Hemen belirtilmelidir ki, tapuda kayıtlı olan bir taşınmazın Türk Medeni Kanunu"nun (TMK) 706., Borçlar Kanununun (BK) 213 ve 2644 sayılı Tapu Kanunu"nun 26. maddeleri hükmü uyarınca, resmi olarak yapılmayan satışına değer verilemez. Ne var ki, haricen satın alma olgusu satın alan bakımından TMK’nun 994. maddesi ve 10.07.1940 tarihli 2/77 sayılı İçtihadı Birleştirme Kararı uyarınca bedelden kaynaklanan kişisel hak sağlar. Bu durum da, bedel ödenmedikçe taşınmazı haricen satın alanın taşınmazdan tahliye edilmesi istenemez. Başka bir ifade ile değinilen kişisel hak kural olarak satın alan yararına taşınmazı kullanma bakımından hapis hakkı sağlayacağı kuşkusuzdur.
O halde, davacının mülkiyet hakkı karşısında, davalı Ahmet"in, davacının payını haricen satın alma nedeniyle satış bedelinden kaynaklanan kişisel hakkına değer verilemeyeceği tartışmasızdır.
Bu durumda, taraflar taşınmazda paydaş olduğundan uyuşmazlıgın müşterek mülkiyet hükümlerine göre çözümlenmesi gerekeceği açıktır.
Bilindiği üzere; paylı mülkiyette taşınmazdan yararlanamayan paydaş, engel olan öteki paydaş veya paydaşlardan payına vaki elatmanın önlenilmesini her zaman isteyebilir. Hatta elbirliği mülkiyetinde dahi paydaşlardan biri öteki paydaşların olurlarını almadan veya miras şirketine temsilci atanmadan tek başına ortak taşınmazdan yararlanmasına engel olan ortaklar aleyhine elatmanın önlenilmesi davası açabilir.
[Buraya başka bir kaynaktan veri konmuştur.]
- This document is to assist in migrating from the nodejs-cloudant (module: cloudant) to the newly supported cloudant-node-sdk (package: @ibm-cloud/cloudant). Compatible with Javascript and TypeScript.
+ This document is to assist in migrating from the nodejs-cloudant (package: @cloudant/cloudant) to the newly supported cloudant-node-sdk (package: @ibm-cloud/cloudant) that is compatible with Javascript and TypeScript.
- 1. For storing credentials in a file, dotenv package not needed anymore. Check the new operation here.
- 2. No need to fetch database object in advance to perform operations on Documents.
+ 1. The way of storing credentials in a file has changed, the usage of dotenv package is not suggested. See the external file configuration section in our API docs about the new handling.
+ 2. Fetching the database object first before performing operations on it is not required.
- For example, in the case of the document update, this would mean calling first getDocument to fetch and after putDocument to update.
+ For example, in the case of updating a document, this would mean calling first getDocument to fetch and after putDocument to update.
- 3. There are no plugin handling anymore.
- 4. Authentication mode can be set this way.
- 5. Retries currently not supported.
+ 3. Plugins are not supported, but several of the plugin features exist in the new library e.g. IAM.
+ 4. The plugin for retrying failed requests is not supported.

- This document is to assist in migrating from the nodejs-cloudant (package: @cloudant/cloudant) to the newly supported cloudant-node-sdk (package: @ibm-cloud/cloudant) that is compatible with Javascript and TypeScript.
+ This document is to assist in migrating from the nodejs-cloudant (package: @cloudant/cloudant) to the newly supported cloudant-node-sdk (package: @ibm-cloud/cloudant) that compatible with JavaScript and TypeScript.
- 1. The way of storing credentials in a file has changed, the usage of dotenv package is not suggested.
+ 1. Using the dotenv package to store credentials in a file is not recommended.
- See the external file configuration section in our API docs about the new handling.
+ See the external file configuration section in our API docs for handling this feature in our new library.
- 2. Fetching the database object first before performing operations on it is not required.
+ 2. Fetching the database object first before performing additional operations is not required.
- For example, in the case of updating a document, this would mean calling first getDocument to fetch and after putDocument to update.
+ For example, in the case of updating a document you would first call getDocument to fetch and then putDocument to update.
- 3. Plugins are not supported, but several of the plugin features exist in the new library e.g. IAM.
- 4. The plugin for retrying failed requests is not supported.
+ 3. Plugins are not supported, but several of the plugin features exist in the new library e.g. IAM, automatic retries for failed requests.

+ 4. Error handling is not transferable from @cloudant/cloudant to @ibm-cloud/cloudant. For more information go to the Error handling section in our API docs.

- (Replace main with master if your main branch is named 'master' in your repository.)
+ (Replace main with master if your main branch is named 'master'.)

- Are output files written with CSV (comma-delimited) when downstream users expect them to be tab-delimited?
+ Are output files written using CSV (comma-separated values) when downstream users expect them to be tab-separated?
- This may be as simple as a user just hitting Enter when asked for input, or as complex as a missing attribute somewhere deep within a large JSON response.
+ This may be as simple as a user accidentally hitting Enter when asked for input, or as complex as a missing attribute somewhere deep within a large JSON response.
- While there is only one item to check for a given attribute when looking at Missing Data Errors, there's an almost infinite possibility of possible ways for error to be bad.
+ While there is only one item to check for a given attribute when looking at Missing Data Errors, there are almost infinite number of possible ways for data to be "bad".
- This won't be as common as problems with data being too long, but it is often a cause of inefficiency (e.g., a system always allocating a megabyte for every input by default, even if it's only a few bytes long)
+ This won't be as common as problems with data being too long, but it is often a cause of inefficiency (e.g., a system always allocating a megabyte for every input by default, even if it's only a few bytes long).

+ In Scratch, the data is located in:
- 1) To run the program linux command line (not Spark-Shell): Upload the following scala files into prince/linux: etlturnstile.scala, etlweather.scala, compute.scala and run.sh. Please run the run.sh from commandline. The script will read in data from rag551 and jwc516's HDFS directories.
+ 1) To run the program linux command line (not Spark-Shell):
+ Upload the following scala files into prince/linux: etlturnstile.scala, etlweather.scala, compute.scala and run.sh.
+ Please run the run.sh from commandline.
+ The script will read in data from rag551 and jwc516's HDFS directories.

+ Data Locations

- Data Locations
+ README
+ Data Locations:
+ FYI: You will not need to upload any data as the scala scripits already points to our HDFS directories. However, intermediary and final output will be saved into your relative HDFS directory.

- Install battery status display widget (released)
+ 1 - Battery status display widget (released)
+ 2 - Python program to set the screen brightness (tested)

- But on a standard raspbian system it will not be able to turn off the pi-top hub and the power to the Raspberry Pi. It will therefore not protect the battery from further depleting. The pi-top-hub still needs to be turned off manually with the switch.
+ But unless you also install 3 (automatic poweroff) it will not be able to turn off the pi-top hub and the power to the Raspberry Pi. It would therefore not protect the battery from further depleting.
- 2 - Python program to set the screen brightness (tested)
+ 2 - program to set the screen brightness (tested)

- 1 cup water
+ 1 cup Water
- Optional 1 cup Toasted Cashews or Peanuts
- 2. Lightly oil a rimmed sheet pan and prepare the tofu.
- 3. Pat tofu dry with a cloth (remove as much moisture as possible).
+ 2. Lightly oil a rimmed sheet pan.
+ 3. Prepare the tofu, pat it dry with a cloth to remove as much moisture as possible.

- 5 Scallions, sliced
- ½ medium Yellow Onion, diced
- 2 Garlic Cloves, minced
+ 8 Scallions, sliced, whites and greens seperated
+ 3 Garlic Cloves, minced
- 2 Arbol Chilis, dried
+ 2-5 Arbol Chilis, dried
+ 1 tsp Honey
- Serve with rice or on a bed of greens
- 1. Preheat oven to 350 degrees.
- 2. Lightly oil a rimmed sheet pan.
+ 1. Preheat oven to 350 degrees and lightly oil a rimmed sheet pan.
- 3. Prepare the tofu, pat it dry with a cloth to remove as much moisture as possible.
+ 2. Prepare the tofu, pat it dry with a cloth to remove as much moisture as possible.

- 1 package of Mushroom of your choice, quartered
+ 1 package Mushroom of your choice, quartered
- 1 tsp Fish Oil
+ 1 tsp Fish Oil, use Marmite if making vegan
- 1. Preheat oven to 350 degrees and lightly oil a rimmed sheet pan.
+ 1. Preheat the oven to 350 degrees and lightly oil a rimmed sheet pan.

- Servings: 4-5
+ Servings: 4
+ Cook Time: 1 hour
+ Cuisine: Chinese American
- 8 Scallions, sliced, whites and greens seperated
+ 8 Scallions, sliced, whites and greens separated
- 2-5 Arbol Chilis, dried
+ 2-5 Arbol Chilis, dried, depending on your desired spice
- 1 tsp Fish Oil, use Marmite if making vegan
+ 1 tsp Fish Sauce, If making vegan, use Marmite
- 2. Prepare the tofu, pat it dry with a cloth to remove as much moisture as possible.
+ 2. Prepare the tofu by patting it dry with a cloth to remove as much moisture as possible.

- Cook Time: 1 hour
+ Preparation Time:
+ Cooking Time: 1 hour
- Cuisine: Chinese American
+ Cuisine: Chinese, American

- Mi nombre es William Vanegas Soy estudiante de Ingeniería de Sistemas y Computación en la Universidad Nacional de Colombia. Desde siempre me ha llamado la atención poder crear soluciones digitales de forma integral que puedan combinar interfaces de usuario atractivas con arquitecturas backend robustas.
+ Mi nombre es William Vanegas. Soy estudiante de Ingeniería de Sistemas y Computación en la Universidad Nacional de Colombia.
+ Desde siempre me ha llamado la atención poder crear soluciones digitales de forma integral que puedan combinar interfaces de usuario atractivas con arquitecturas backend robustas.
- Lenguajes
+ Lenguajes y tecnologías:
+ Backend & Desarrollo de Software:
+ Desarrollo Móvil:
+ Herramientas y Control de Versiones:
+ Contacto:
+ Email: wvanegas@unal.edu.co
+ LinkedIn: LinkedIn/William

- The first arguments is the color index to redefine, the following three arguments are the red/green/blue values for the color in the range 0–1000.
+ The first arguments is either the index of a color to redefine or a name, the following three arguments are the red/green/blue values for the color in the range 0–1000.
Ancak, o paydaşın, payına karşılık çekişmesiz olarak kullandığı bir kısım yer varsa açacağı elatmanın önlenilmesi davasının dinlenme olanağı yoktur. Yerleşmiş Yargıtay İçtihatlarına ve aynı doğrultudaki bilimsel görüşlere göre payından az yer kullandığını ileri süren paydaşın sorununu elatmanın önlenilmesi davası ile değil, kesin sonuç getiren taksim veya şüyuun satış yoluyla giderilmesi davası açmak suretiyle çözümlemesi gerekmektedir.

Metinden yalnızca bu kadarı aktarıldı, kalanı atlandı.